Another system wide testing practice that increases the testing burden on poor and minority students is the regular testing of students who are in special state or fed­eral programs. Those students in the

Chapter I programs and those considered “At-Risk” in middle and senior high school take additional tests at various times throughout the year. These include the ITBS for elementary school children and the 3 R’s test in 7th, 8th, 9th and 11th grades.

The federally funded Chapter I program operates in 53 of the city’s 105 elementary schools. Those students eligible for Chapter I services are tested each year us­ ing ITBS. Chapter I schools with ex­tremely poor student populations (over 75% eligible for free lunch) can become a “School Wide Chapter One Project,” which means all the students in the school, not just those eligible for Chapter I services, must be tested in all grades. Chapter I regulations require assessment procedures, but given the lack of initiative to find alternatives in the past in MPS, standardized tests are almost exclusively used.

Finally the state occasionally conducts sample testing or does pilot testing of new tests which means more exams for certain students. If Governor Thompson gets his way, the testing load will be increased through the addition of a standardized reading and math test of all eighth graders in the state.

Nationwide the use of standardized tests is widespread, but increasingly they have come under criticism. Several state legislatures have taken steps to ban or re­duce tests for young children. Here in Milwaukee last December the School Board established an Assessment Task Force to “review testing in MPS, survey teachers, look at discontinuing standardized testing in K-2, review all testing relation­ ships to curriculum development, and recommend multiple measures of perfor­mance.”

The task force’s initial work includes the writing of a general position paper on the role of assessment  in MPS, an examination of the extent and nature of current testing within MPS, and the development of a few pilot projects utilizing alternative forms of assessment.

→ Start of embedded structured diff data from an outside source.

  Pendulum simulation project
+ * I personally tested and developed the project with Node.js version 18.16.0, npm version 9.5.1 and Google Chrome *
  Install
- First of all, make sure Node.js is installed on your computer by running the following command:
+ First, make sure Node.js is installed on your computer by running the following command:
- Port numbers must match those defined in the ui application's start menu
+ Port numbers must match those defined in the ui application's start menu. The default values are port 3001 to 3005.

Matters the task force  will attempt to investigate include: the effects of different testing policies on the curriculum and “ability” grouping of students within classrooms and schools.

The Whole Language Council, which consists of teachers and a few administra­tors from the the whole language schools and pilot programs, has also taken up the issue of assessment. They are investigating methods of assessing children’s read­ ing and language development in ways that are more meaningful than those in standardized tests.

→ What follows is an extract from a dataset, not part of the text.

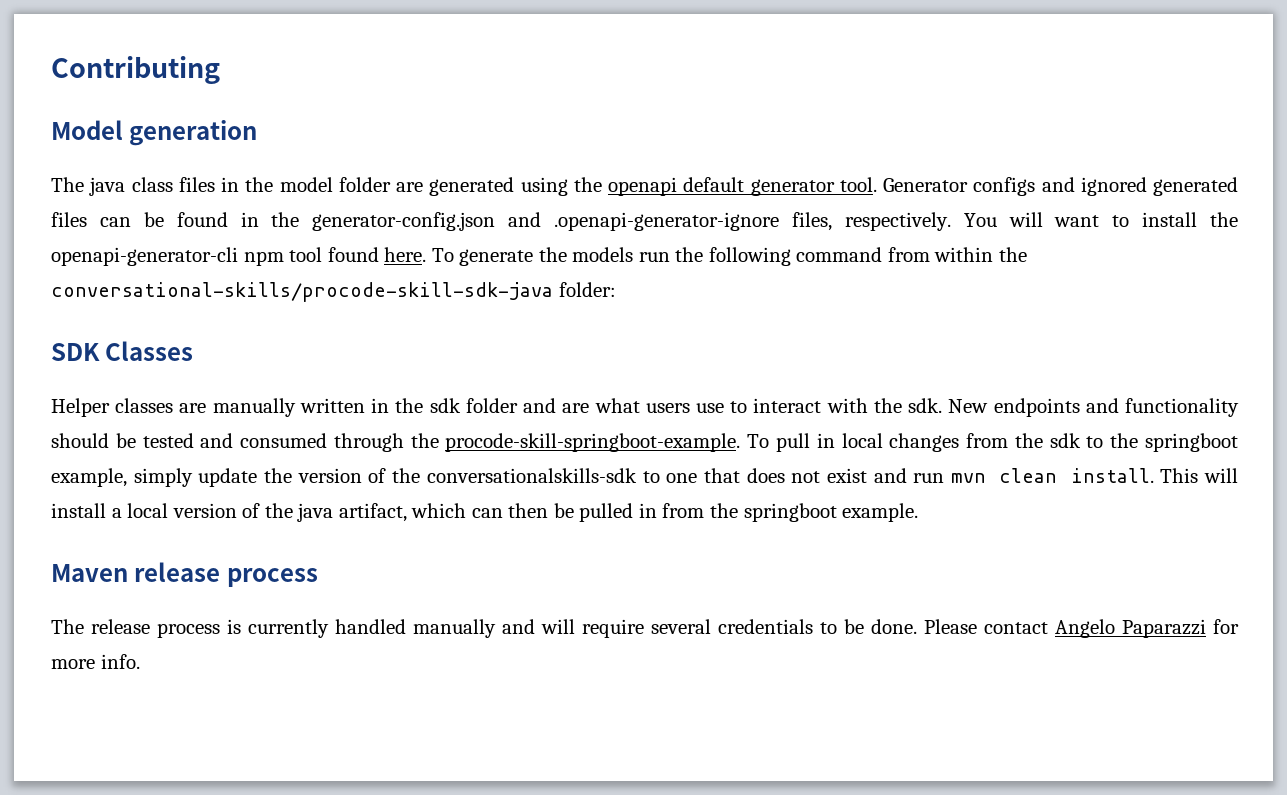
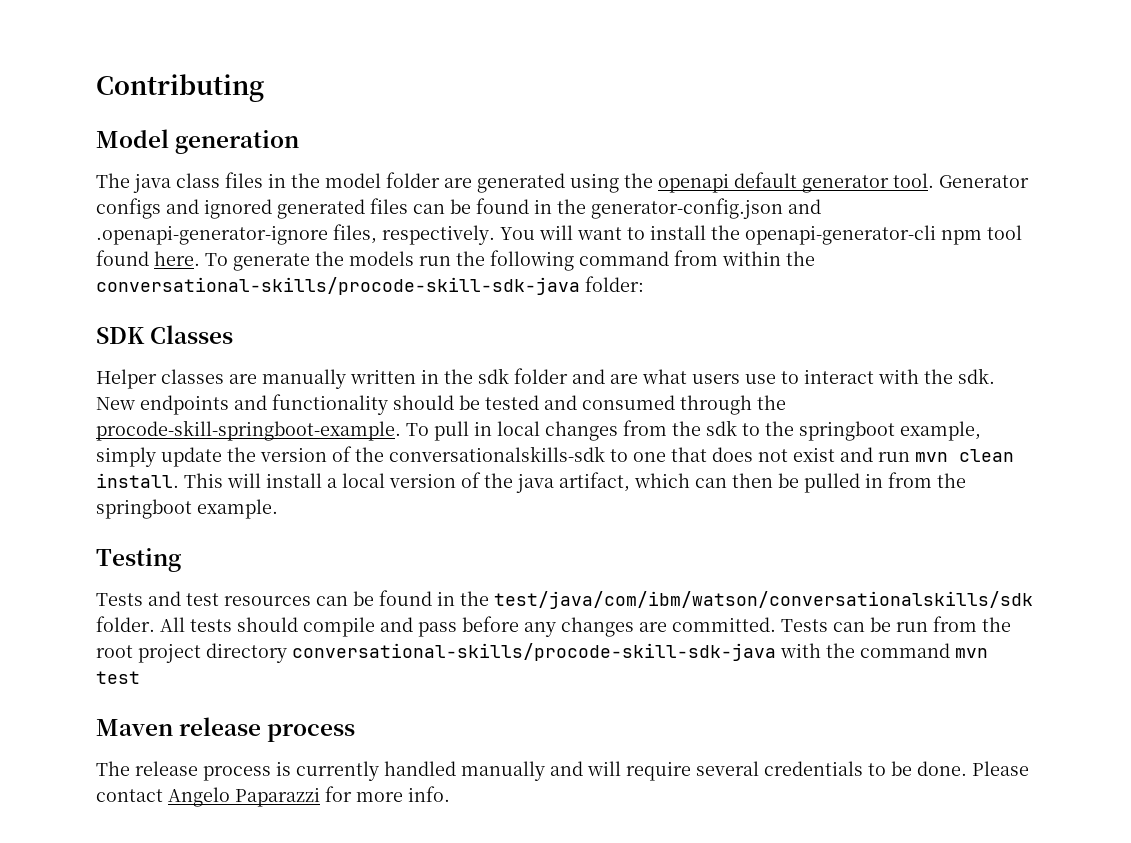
+ Testing
+ Tests and test resources can be found in the test/java/com/ibm/watson/conversationalskills/sdk folder. All tests should compile and pass before any changes are committed. Tests can be run from the root project directory conversational-skills/procode-skill-sdk-java with the command mvn test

Another positive development is taking place in the state legislature, where As­semblyperson Louis Fortis has proposed a statewide ban on group standardized tests in kindergarten through 2nd grade.

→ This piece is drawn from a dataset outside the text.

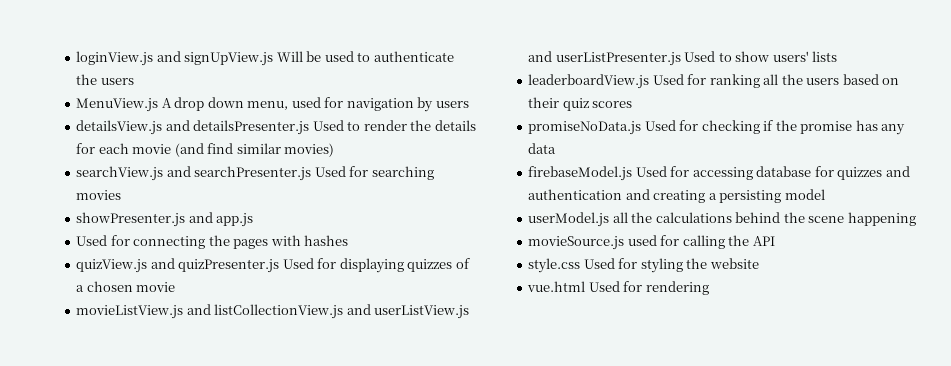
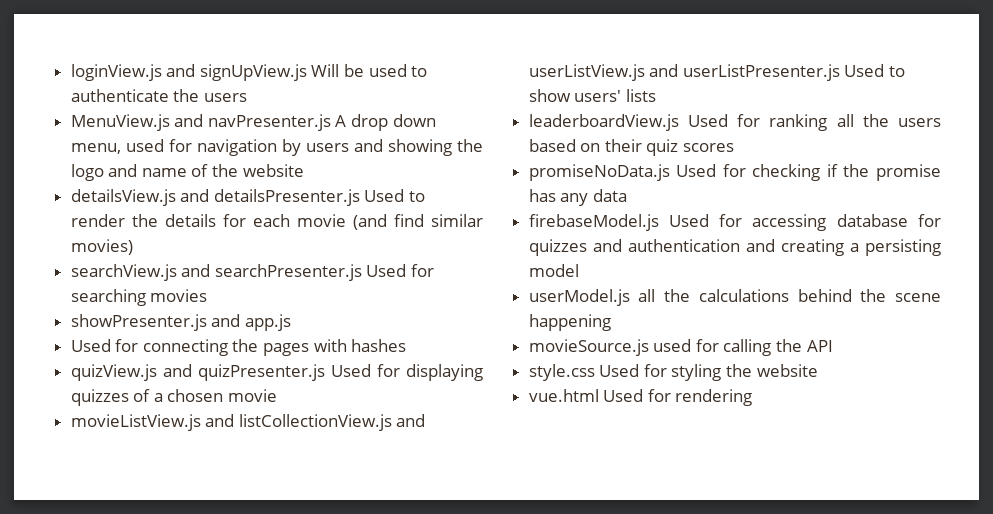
- MenuView.js A drop down menu, used for navigation by users
+ MenuView.js and navPresenter.js A drop down menu, used for navigation by users and showing the logo and name of the website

The National Center for Fair and Open Testing reported last year in a study on the extent of testing in the United States that a “testing explosion” had hit our nation’s schools. While Milwaukee Public Schools are just as engulfed in that explosion as any other school system across the coun­try, there is reason to believe that the questioning of standardized testing that has begun here may take hold and lead to some significant reform.

Bob Peterson teaches at Fratney Elementary School and is a member of the MPS Alternative Assessment Task Force.

 

[The totals in this article and charts are based on attendance figures for the 1988-89 school year and memos from the Division of Planning, Budget, Research and Evaluation. The grade level totals do not include LEP or EEN students.The totals do not include an estimated 300,000 norm referenced tests given as part of the elementary basal reading program, nor the estimated 560,000 norm referenced tests given as part of the elementary basal math program. It does count each standardized test individually. For example, all MPS second graders are given five Iowa Tests of Basic Skills: vocabulary, reading comprehension, math concepts, math problems and math computation. These are separate tests in that they are given separately, graded separately and recorded separately. However, the MPS objective language test which is given in two forty­ five minutes sessions is counted as only one test.]